A better way (especially when building a trad anchor) would be to place your first piece of pro and clip into it with the rope. That way you are protected while building the rest of the anchor. Then you place your next two pieces and build an equalized anchor off all three pieces.
Pull down some slack on the leader side of the rope and Clip your rope into the master point (or top shelf if you are leading the next pitch) just like you would clip into a piece on lead (rope coming from behind the carabiner and coming out the front to your tie in knot). Now you can unclip from the first piece of protection you clipped into. You have now transferred from a single piece of protection to the master point (or top shelf) without ever being unprotected.
The take the hand on the gate side of the carabiner and grab the belayer side of the rope and adjust the length so that you are positioned where you want to belay (this sets the rope length the correct length from the start so you don't have to loosen the clove hitch later to adjust your length).
Then reach up with the other hand and pinch the rope on both sides of the carabiner right on the carabiner. This make sure stays at this preset length while tying the clove hitch.
Take the gate side hand and cross over the climber side of the rope and grab the belayer side of the rope with your thumb pointing down towards the ground and about six inches from the carabiner.
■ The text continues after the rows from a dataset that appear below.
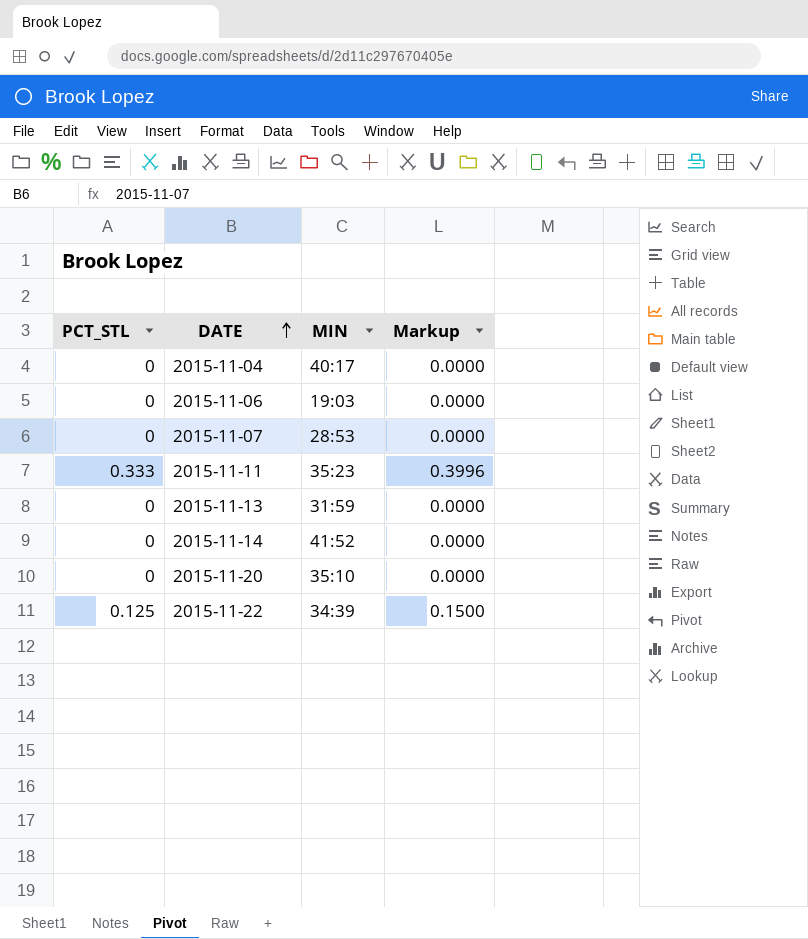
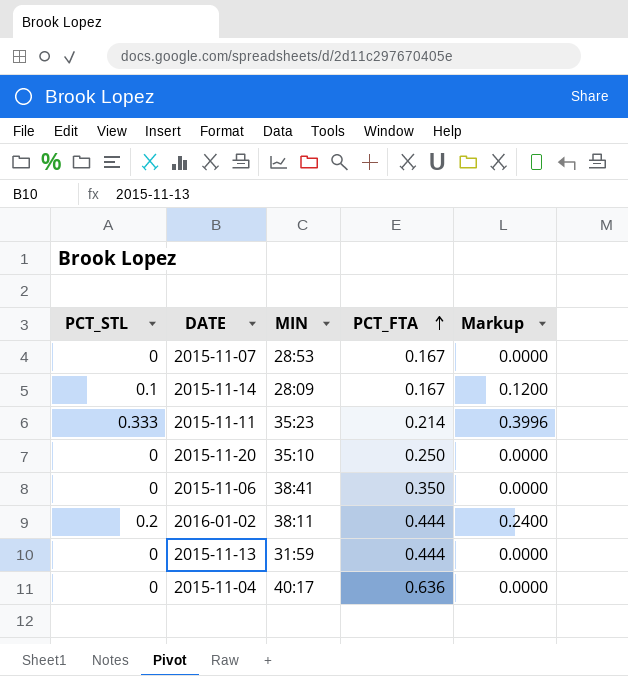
row order: DATE ascending -> PCT_FTA ascending
column PCT_FTA | position: none -> 4
row 2015-11-22: 0.125 | 34:39 | 0.1500 -> none
2015-11-14 | PCT_STL: 0 -> 0.1
2015-11-14 | MIN: 41:52 -> 28:09
2015-11-14 | Markup: 0.0000 -> 0.1200
2015-11-06 | MIN: 19:03 -> 38:41
row 2016-01-02: none -> 0.2 | 38:11 | 0.444 | 0.2400

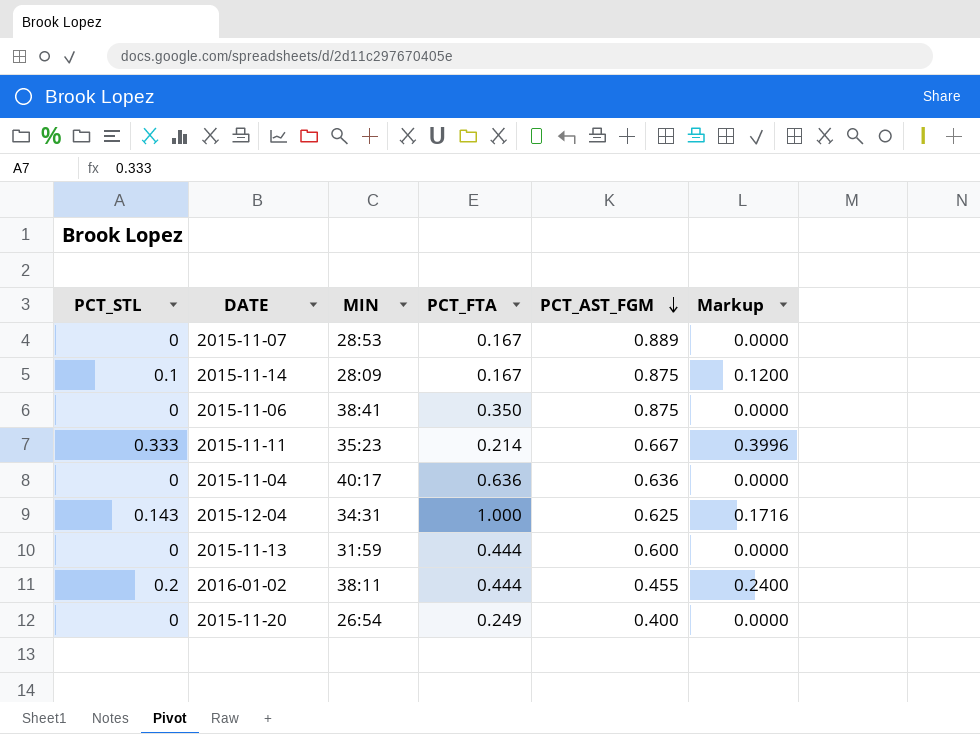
row order: PCT_FTA ascending -> PCT_AST_FGM descending
column PCT_AST_FGM | position: none -> 5
row 2015-12-04: none -> 0.143 | 34:31 | 1.000 | 0.625 | 0.1716
2015-11-20 | MIN: 35:10 -> 26:54
2015-11-20 | PCT_FTA: 0.250 -> 0.249

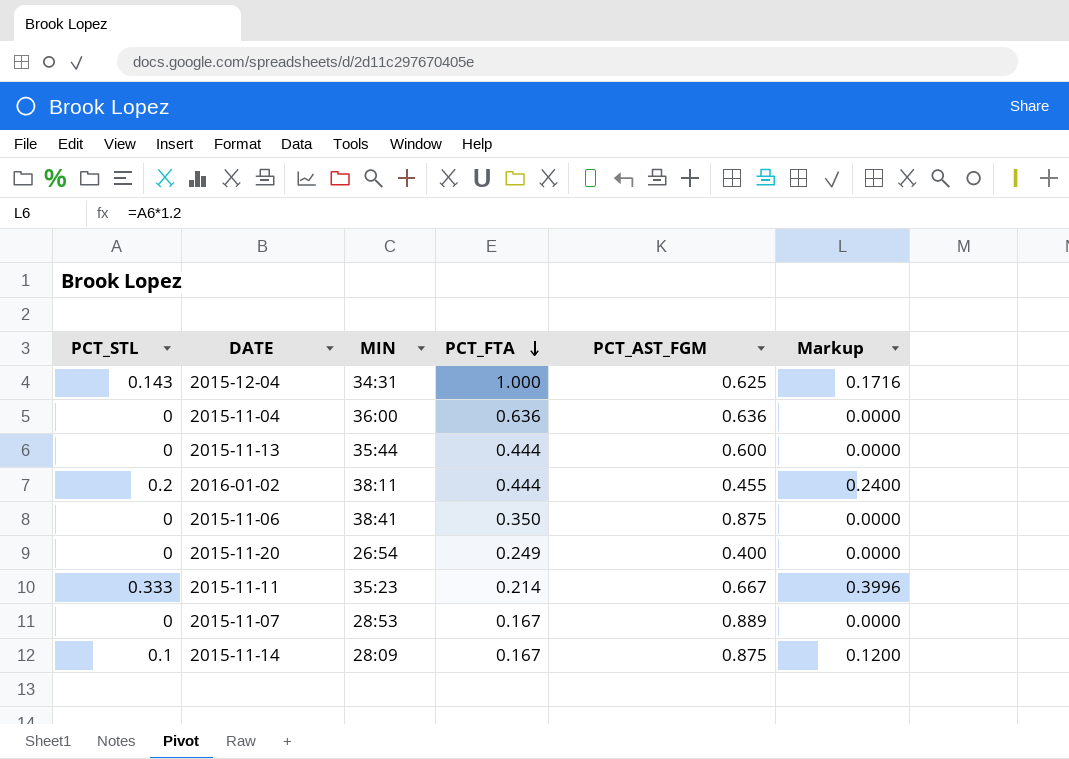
row order: PCT_AST_FGM descending -> PCT_FTA descending
2015-11-04 | MIN: 40:17 -> 36:00
2015-11-13 | MIN: 31:59 -> 35:44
Wrap all 4 fingers around the rope and pinch the rope between the thumb and first finger.
Pull the belayer side of the rope up and over the climber side of the rope, pronate your wrist towards the gate so that you can see the backside of your hand and use the rope to push the gate open and clip the rope into the carabiner.
Lock the carabiner first.
Then without releasing your pinched hand pull down on the belayers side of the rope to tighten the clove hitch.
Not you can go off belay and you were protected the entire time you built the anchor from the time you placed the first piece and clipped in.
(note: if you do this as described, the load strand going to the leader will always be on strongest part of the carabiner, the spine.)

If you can follow these instructions (hopefully I was able to describe them clear enough to follow) and figure out how to do this correctly, you will never try to tie a clove hitch in the air and then have to adjust it after clipping in ever again.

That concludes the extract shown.